The Apollo Lunar Landing Program spanned a seven-year period and included seventeen missions. The 29 astronauts who flew in the Program spent a total of 7506 hours in flight. Twelve of them were placed on the moon for a total of more than four man-weeks and all were returned safely to Earth. The Apollo Program is viewed as one of the greatest scientific and engineering successes of man, a national event which held the attention of millions of people in this country and the world, and required the development of new and complex equipment ranging from the spacecraft itself to the tools and clothing used by the crewmen. The Program made it possible to gather lunar material that has begun to disclose clues about the origin of our solar system. And, at last, we were certain that no life exists on the moon. The Apollo Program established that the psychological and physiological effects of the space environment on man were not at all as severe as had been predicted by some scientists. But, perhaps the greatest significance of the Apollo Program lies in the fact that it provided information which will assist scientists and engineers in developing the biomedical and technical support necessary for man to venture still further into the solar system.

* In commemoration of the crew, the mission was redesignated Apollo 1.
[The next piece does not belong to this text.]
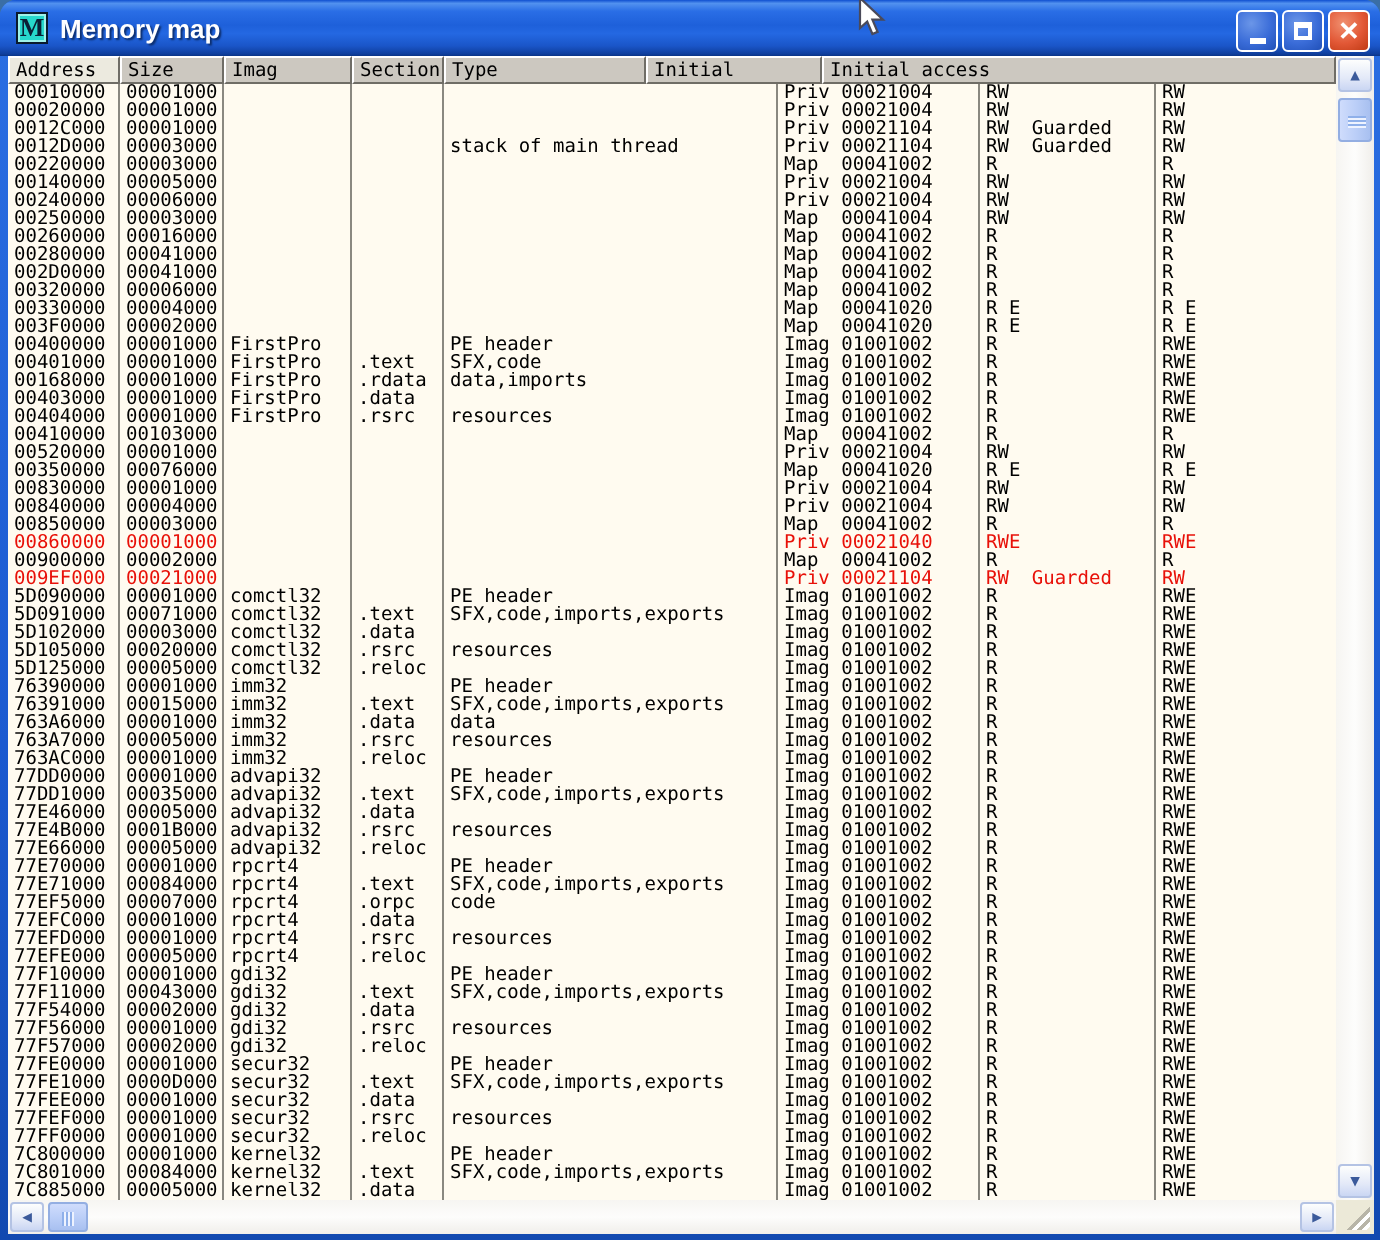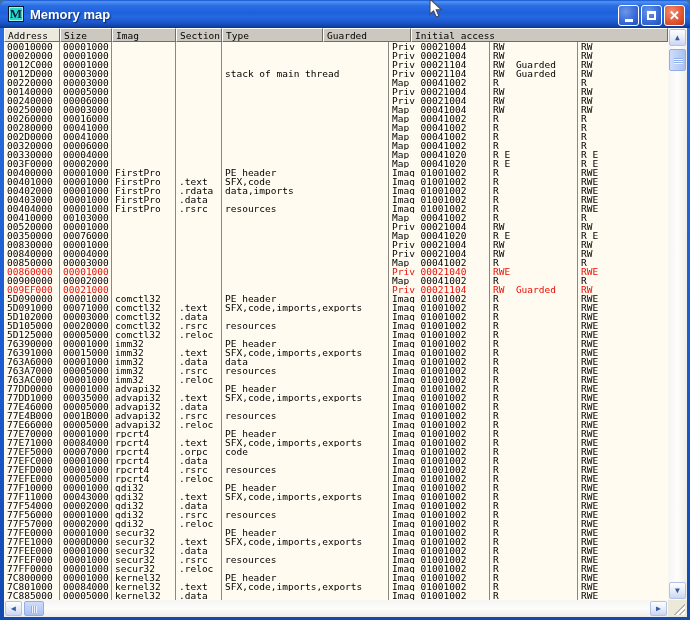"Guarded" div.hcell { text: Guarded -> Initial }
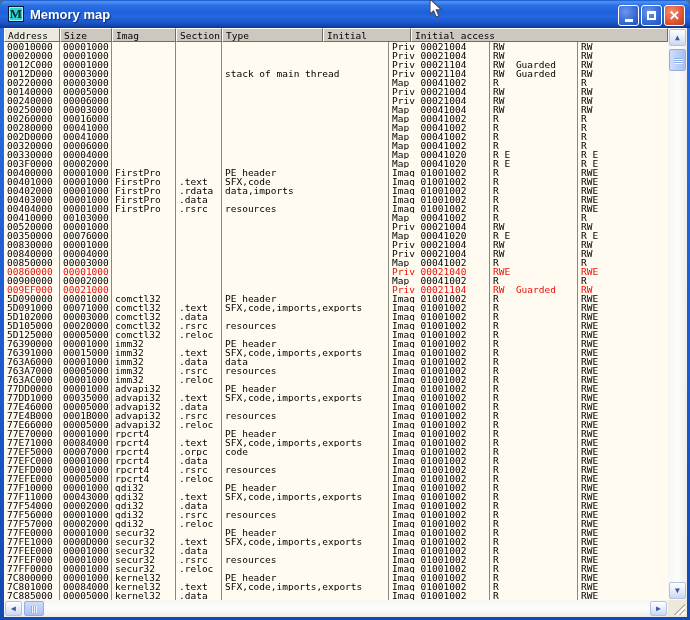"00402000" div.cell { text: 00402000 -> 00168000 }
** For further information concerning lunar scientific discovering, the reader is referred to the Apollo 11 Lunar Science, Conference, Volumes 1-3 (Pergamon Press, 1970); the Proceedings of the Second Lunar Science Conference, Volumes 1.3 (The MIT Press, 1971); and the Proceedings of the Third Through Fifth Lunar Science Conferences (Pergamon Press, 1972-l974).

***Anon The Apollo 13 Accident. Hearings before the Committee on Science and Astronautics, U.S. House of Representatives. U.S. Government Printing Office (Washington, D. C.), June 16, 1970.

Anon: The Apollo 13 Mission Review. Hearings before the Committee on Aeronautical and Space Sciences, U.S. Senate, 91st Congress, 2nd Session. U.S. Government Printing Office, (Washington, D. C.), June 30, 1970.